Ma il lavoro di Adorno non si fermò qui. Impegnato nella traduzione di Platone per Laterza (dove collaborò con Gabriele Giannantoni) e per i «Classici» Utet (cominciò con le Opere politiche del sommo ateniese, su incarico di Luigi Firpo), di lui ci restano, tra l’ altro, ricerche sulla Sofistica, su Socrate, nonché due saggi dedicati rispettivamente alla cultura ionica e alla filosofia ellenistica. Questi ultimi uscirono in Storia e civiltà dei Greci (Bompiani), diretta da Ranuccio Bianchi Bandinelli. E tutto ciò senza contare le due fortunate Introduzioni a Socrate e a Platone pubblicate nella collana omonima di Laterza e continuamente riproposte.
Il suo stile, taluni sospiri che sapeva spendere dinanzi alle questioni amate, vanno cercati negli Studi sul pensiero greco (pubblicati dalla compianta Sansoni nel 1966).
Spese non poco tempo della vita per ricostruzioni filologicamente rigorose, per inseguire a volte un dettaglio, un termine.

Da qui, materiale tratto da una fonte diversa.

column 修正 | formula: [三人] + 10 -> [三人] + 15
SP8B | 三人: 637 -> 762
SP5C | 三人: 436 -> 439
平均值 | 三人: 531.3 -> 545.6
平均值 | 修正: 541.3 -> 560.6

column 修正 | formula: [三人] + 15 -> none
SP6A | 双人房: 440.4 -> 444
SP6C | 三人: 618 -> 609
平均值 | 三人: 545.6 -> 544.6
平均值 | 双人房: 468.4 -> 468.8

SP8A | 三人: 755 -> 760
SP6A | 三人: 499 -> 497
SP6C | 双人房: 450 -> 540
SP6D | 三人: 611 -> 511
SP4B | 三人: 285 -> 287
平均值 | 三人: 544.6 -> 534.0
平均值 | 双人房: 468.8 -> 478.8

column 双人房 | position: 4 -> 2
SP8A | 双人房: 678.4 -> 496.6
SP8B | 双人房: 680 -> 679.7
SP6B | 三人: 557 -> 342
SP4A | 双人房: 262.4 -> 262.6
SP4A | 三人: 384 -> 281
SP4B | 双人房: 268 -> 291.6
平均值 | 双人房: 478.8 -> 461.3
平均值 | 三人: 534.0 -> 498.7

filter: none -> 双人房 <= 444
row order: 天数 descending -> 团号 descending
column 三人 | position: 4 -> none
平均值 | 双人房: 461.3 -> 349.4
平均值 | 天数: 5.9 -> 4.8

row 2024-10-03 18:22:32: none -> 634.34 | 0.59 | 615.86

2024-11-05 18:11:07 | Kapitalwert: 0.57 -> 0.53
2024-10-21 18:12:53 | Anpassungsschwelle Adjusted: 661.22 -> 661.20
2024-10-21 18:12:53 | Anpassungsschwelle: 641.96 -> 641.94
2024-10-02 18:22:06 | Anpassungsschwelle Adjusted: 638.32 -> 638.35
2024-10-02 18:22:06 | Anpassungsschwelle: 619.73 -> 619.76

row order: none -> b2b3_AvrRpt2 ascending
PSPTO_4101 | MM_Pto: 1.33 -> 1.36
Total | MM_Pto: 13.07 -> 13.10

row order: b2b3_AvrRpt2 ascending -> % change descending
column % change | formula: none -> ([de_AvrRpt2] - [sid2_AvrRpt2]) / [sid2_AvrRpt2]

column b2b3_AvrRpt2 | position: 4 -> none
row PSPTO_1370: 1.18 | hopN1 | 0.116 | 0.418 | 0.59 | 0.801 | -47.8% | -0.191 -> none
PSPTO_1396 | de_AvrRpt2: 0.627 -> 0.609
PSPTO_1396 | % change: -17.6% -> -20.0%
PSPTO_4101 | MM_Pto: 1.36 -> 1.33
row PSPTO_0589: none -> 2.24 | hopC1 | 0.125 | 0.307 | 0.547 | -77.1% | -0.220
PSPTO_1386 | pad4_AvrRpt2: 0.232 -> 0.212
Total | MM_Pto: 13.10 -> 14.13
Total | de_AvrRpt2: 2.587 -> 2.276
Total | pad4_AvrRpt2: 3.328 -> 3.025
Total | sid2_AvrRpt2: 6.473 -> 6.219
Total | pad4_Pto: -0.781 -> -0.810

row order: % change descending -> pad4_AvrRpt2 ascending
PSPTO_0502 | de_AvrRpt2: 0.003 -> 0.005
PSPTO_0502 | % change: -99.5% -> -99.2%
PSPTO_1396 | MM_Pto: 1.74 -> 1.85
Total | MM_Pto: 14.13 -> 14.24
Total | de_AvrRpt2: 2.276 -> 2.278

Ma non fu un pedante accademico, né tormentò il mondo con questioni di lana caprina. Intuì che il pensiero greco e romano aveva ancora infinite sorprese in sé e che nel mondo antico si celava uno specchio nel quale si riflettono molte nostre idee, marxismo compreso. Seppe forse per tali motivi coniugare una buona divulgazione con un rigore che gli veniva dai «suoi» greci. Ovvero da quei filosofi che quando li conosci - ci confidò in un incontro al quale venne con Giovanni Pettinato - «ti fanno perdere la testa e pensi sempre a loro».